Tennessee history for kids

The days of ‘Daredevils’ and Model T’s


In front of thousands of onlookers, Harlan Major drives a Model T up the stairs of the Tennessee Capitol Aug. 5, 1911. (photo:TN STATE LIBRARY AND ARCHIVES PHOTO )
On Sept. 18, 1915, a man named H.H. Gardner scaled the walls and columns of the Tennessee State Capitol while an estimated 8,000 people looked on.

He climbed all the way to the top of the flagpole, stopping every so often to yell three words to the large crowd:

“Don’t forget Satan-Et!”

Today, most of us treat the Capitol building with respect, if not reverence. When people are there, they (usually) act in a respectful manner. If they trash the place or do something unsafe, untoward or do damage to the building, they will (theoretically, at least) be arrested, or at least escorted out of the building by state troopers.

There was a time when we didn’t treat the Capitol so well. The notion that the building “belongs to us all” took on a different meaning in the late 1800s and early 1900s, when it was the largest indoor gathering spot in Nashville.

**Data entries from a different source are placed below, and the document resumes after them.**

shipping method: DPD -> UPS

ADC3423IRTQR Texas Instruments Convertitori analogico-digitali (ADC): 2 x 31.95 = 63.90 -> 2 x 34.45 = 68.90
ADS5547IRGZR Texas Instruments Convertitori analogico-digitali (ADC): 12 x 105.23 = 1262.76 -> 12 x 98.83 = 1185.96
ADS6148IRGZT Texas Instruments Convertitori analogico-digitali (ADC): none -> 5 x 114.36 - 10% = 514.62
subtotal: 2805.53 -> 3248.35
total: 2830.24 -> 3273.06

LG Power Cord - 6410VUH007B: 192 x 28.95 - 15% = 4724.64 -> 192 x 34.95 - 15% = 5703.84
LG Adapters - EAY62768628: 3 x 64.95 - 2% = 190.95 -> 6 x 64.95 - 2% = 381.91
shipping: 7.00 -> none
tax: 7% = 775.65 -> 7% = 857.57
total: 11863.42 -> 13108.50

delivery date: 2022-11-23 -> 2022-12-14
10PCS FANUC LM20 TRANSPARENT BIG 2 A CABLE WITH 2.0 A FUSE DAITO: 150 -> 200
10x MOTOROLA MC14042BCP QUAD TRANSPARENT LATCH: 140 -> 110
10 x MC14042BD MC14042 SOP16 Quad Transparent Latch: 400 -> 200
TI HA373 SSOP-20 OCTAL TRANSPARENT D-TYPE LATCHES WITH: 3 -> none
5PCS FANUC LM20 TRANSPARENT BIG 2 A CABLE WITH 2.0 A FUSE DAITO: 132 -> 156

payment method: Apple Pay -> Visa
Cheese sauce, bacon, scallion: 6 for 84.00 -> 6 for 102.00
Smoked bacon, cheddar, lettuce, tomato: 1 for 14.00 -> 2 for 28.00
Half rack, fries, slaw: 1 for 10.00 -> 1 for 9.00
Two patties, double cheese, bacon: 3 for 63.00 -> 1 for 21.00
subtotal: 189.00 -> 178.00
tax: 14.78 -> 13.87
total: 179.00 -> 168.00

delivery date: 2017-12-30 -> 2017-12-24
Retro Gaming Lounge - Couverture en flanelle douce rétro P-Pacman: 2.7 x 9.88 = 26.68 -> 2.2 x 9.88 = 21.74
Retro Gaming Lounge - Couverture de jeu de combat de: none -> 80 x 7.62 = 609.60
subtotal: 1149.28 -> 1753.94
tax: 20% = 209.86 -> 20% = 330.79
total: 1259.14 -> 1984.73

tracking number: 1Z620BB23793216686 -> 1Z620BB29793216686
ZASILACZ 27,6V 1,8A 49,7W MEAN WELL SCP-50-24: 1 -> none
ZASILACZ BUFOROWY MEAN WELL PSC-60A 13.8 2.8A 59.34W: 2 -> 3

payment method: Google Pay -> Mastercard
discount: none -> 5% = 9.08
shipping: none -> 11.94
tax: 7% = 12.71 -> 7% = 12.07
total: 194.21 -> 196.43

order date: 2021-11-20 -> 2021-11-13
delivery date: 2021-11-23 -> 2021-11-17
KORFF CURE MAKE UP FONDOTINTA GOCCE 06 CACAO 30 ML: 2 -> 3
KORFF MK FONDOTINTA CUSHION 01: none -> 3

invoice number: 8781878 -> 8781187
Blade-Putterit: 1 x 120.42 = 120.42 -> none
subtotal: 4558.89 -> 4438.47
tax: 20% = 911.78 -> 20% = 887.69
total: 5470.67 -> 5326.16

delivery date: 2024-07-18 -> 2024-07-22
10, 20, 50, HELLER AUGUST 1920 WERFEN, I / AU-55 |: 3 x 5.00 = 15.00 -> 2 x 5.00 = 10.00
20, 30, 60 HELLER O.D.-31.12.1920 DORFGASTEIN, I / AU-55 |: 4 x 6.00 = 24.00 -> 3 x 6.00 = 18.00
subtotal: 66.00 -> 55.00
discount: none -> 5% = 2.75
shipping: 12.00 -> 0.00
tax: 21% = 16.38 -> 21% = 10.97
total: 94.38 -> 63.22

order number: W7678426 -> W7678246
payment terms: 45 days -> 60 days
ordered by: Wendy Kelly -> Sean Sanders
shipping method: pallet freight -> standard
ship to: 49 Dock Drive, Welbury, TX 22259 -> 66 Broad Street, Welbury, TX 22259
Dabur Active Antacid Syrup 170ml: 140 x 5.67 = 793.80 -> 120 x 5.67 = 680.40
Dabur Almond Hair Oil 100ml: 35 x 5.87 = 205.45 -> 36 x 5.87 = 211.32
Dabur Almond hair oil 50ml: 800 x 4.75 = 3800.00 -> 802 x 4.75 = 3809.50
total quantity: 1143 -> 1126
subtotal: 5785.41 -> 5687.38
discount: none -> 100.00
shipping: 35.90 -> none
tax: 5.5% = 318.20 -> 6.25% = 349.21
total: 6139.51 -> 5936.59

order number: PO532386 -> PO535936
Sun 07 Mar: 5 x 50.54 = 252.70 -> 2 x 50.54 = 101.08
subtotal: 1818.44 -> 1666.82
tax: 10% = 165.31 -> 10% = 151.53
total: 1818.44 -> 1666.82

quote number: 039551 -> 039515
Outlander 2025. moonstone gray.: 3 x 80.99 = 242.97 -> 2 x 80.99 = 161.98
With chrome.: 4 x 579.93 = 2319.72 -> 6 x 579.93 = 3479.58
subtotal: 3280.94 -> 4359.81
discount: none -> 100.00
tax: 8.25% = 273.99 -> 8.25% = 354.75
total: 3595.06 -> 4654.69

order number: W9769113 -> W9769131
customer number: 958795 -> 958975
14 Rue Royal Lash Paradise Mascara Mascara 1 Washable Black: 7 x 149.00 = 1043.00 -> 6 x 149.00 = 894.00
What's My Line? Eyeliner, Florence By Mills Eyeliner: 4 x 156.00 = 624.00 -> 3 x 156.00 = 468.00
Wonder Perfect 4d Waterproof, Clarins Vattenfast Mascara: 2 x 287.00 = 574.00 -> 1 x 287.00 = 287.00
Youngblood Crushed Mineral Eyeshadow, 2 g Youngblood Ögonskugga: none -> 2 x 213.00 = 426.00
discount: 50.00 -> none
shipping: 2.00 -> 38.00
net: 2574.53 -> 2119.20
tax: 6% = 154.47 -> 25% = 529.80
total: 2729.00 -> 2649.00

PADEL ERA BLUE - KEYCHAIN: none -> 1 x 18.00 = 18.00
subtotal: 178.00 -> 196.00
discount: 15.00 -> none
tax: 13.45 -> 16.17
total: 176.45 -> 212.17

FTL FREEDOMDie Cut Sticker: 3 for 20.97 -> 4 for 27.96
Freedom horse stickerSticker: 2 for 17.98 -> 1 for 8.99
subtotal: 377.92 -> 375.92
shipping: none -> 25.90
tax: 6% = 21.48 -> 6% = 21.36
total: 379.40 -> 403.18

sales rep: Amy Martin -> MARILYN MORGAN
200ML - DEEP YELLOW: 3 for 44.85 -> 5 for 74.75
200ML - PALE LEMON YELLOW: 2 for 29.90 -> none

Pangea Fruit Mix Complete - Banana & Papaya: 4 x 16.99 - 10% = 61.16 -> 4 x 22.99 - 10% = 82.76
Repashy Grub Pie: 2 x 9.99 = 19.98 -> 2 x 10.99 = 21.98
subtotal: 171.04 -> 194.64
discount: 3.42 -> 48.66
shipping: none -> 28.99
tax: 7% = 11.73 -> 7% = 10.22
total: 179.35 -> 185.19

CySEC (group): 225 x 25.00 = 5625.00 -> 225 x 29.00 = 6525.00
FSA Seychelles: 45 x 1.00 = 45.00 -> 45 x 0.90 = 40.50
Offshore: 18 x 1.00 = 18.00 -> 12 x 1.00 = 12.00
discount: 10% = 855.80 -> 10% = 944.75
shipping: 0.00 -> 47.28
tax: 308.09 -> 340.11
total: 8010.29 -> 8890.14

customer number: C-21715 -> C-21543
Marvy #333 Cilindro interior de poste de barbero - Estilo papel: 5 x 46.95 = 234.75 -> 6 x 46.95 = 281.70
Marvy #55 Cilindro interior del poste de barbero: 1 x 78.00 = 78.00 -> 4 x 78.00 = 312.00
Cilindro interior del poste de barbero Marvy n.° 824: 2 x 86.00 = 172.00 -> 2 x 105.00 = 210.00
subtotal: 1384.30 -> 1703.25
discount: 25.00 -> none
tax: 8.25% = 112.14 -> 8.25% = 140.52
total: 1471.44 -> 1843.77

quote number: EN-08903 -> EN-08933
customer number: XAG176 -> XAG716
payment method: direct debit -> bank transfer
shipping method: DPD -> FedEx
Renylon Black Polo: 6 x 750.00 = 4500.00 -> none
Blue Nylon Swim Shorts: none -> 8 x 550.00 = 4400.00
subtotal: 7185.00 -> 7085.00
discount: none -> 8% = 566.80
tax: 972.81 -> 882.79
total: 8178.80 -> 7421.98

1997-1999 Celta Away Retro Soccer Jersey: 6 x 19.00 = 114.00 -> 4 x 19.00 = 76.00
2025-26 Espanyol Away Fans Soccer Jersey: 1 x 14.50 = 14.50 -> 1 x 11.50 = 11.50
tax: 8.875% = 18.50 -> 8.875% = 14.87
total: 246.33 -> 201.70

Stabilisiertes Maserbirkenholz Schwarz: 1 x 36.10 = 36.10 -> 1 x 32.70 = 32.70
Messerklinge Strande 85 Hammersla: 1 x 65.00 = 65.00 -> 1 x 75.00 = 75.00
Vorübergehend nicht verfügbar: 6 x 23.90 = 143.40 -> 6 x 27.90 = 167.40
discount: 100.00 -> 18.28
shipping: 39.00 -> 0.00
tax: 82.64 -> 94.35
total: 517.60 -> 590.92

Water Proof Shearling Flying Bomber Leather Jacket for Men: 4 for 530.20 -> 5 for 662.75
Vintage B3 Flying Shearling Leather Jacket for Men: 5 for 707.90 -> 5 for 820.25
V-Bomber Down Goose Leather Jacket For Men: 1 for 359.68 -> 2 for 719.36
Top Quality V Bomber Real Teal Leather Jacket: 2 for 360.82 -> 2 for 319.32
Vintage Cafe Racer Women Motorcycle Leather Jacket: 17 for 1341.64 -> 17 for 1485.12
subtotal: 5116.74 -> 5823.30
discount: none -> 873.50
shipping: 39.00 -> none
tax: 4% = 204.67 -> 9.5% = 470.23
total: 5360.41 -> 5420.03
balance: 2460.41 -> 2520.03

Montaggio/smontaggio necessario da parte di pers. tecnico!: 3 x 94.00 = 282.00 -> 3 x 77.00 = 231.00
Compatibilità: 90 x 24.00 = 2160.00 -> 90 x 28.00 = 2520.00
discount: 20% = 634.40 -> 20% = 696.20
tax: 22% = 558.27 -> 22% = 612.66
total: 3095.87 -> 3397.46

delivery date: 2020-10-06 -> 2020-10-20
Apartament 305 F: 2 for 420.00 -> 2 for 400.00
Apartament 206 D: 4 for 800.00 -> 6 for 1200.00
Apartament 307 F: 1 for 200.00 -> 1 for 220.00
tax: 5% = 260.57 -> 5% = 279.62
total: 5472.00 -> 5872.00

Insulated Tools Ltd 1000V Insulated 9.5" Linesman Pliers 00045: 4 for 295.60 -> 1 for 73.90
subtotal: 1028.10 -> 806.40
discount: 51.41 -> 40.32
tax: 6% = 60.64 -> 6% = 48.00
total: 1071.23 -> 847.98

From the 1880s until the 1920s you read frequent mention of huge social events staged in the Capitol. In May 1883, for instance, about 4,000 people attended a dance there, and they had a hard time controlling the crowd. “The hall of representatives, where arrangements had been made to dance, was so packed that it was almost impossible to move,” the Nashville Banner reported. “Several attempts were made to persuade all who did not dance to go out into the corridors so as to make room for dancing, but these attempts were in vain, and the dancers had to content themselves with dancing in an exceedingly small space in the center of the room.”

The Capitol was the closest thing that Nashville had to a convention center during that time.

In addition to political conventions, one finds references to organizations from the Tennessee Stock Breeders Association to the American Institute of Architects to prohibition workers holding conventions there.

In August 1903, about 1,500 African-Americans, members of the National Negro Business League, gathered at the Tennessee State Capitol. Their keynote speaker was none other than Booker T. Washington.

During this era, ordinary citizens thought nothing of wandering into the Capitol for a concert, lecture or meeting. In 1889, an item in the paper listed three libraries that were open to all Nashville citizens.

One of the three was the Tennessee State Library, located in the room directly across the hall from the Senate Chamber.

What surprises me most are the stunts. Apparently, if someone had the idea of something to entertain people at the Capitol or on its grounds, it wasn’t hard to get permission.

In August 1911, a Ford Dealership owned by Harlan Major got the okay to drive a Model T from Cedar Street – now known as MLK Boulevard – up the steps up the Capitol. Before several thousand spectators, the car ascended all 73 steps.

When the auto reached the Capitol door – get this – someone opened the doors, and Major drove through the building, past the governor’s office, and out the other side.

In any case, I don’t recommend you try this today, because state troopers will not take kindly to a vehicle heading up the Capitol steps.

It was four years after the Model T ride that a curious ad appeared in the newspaper. A man known as the “Virginia Dare Devil” – later identified as H.H. Gardner – would climb the state Capitol building – from the outside. His venture was being underwritten by a soft drink called Satan-Et, which was produced by the Garrett Corporation of Norfolk, Va., (and which I have come to find did not last long on the market.)

According to the Tennessean, Gardner’s stunt did not disappoint his spectators. “Reaching the roof, the human fly hung from the cornice by one leg and waved at the crowd. From here to the top of the dome was the most perilous part of his journey, but with apparent ease he succeeded in mounting to the top and then to show that he was a complete master of his art, Mr. Gardner climbed to the top of the flagpole and kissed the flag flying from the top.”

My theory is that the Capitol’s “stunt” stage ended because of two reasons. One is because, eventually, it aged into one of the oldest buildings in town. The other was the emergence of other forms of entertainment. Today, I think most of us all prefer to watch sporting events on weekends rather than gather at the Capitol and watch someone, or something, climb its stairs, or the building itself.



Bill Carey is the founder of Tennessee History for Kids, a nonprofit organization that helps teachers cover social studies.